After every visit, Amado writes seven or more feature articles about child labour, female health
volunteers, and para-legal committees that help rural Nepali women. Amado has to bargain with her layout editor to get all the articles published.
Amado tried hard to persuade the magazine to give her the space so that by writing about issues in Nepal there will be a multiplier effect on donations that UNICEF receives. Despite seeing how women struggle in a patriarchal society, Amado says she is also struck by how much solidarity there is among Nepali women.

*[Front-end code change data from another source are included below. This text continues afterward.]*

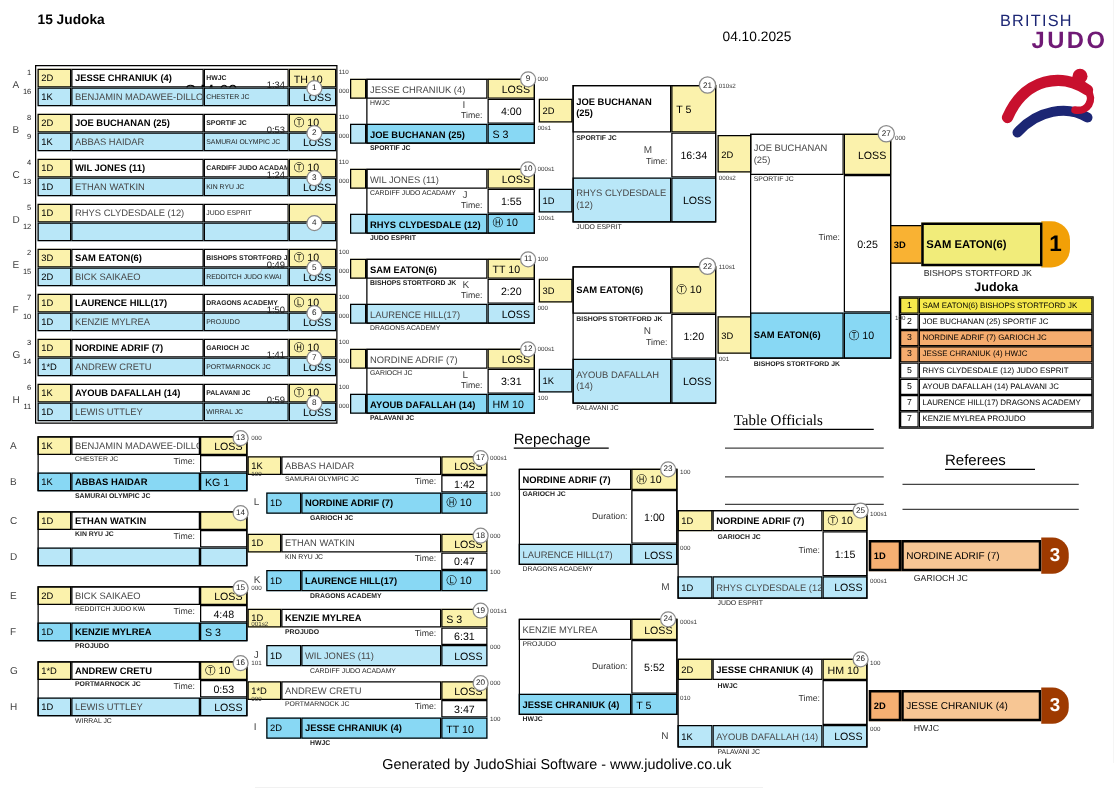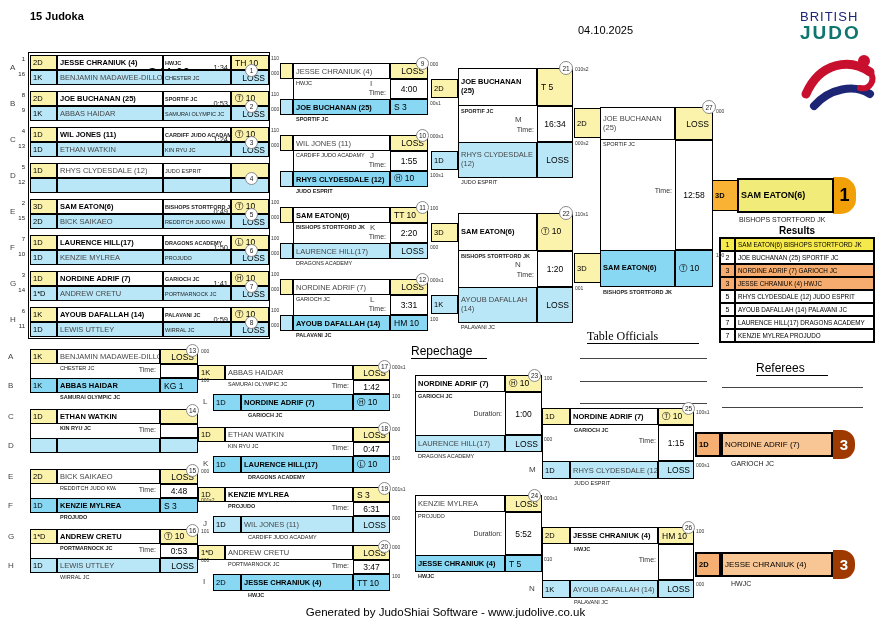"JUDO" .logo-line2 { color: #0f766e -> #701a75; text-align: none -> right }
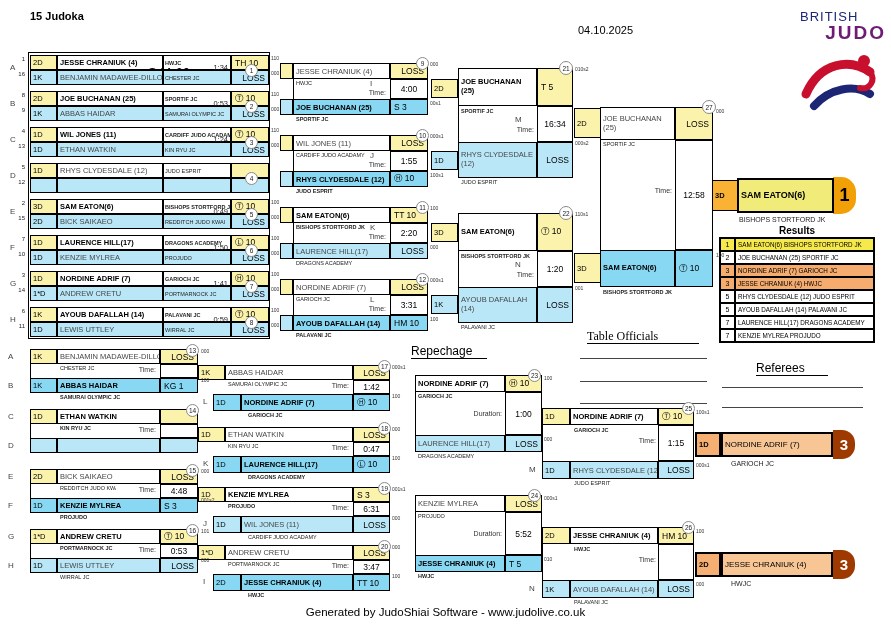"12:58" div.abs { text: 12:58 -> 0:25 }
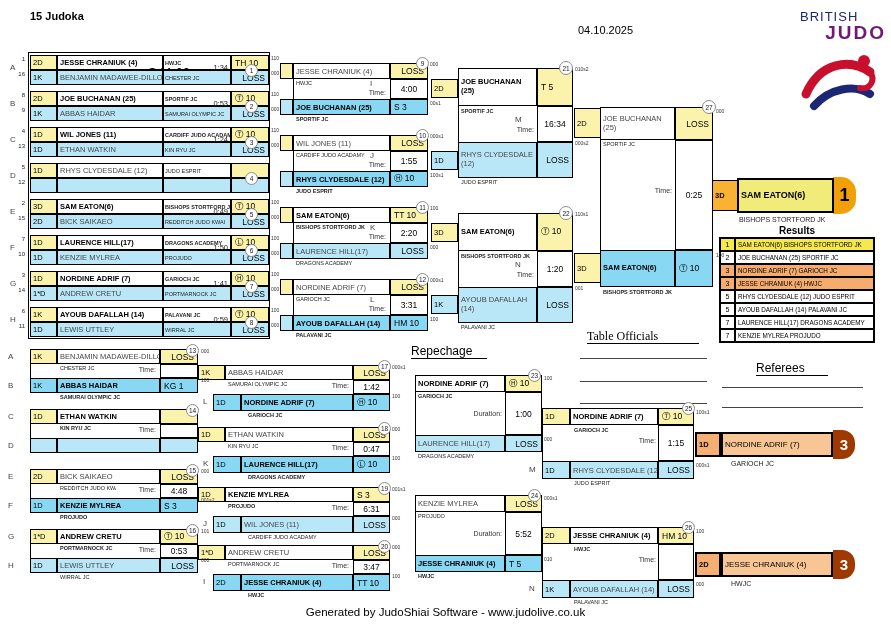"Results" div.abs { text: Results -> Judoka }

“Women are speaking up now, they are telling each other that it’s not okay to be beaten by your husband and it is not okay to be forced into an early marriage,” she said. “It is as if there is an army of women supporting each other.”
This is why Amado says her stories on Nepal may highlight problems, but they also end on a hopeful note: “It is not a sob story all the time, we make it hopeful, and try to motivate people back in Sweden to want to help.”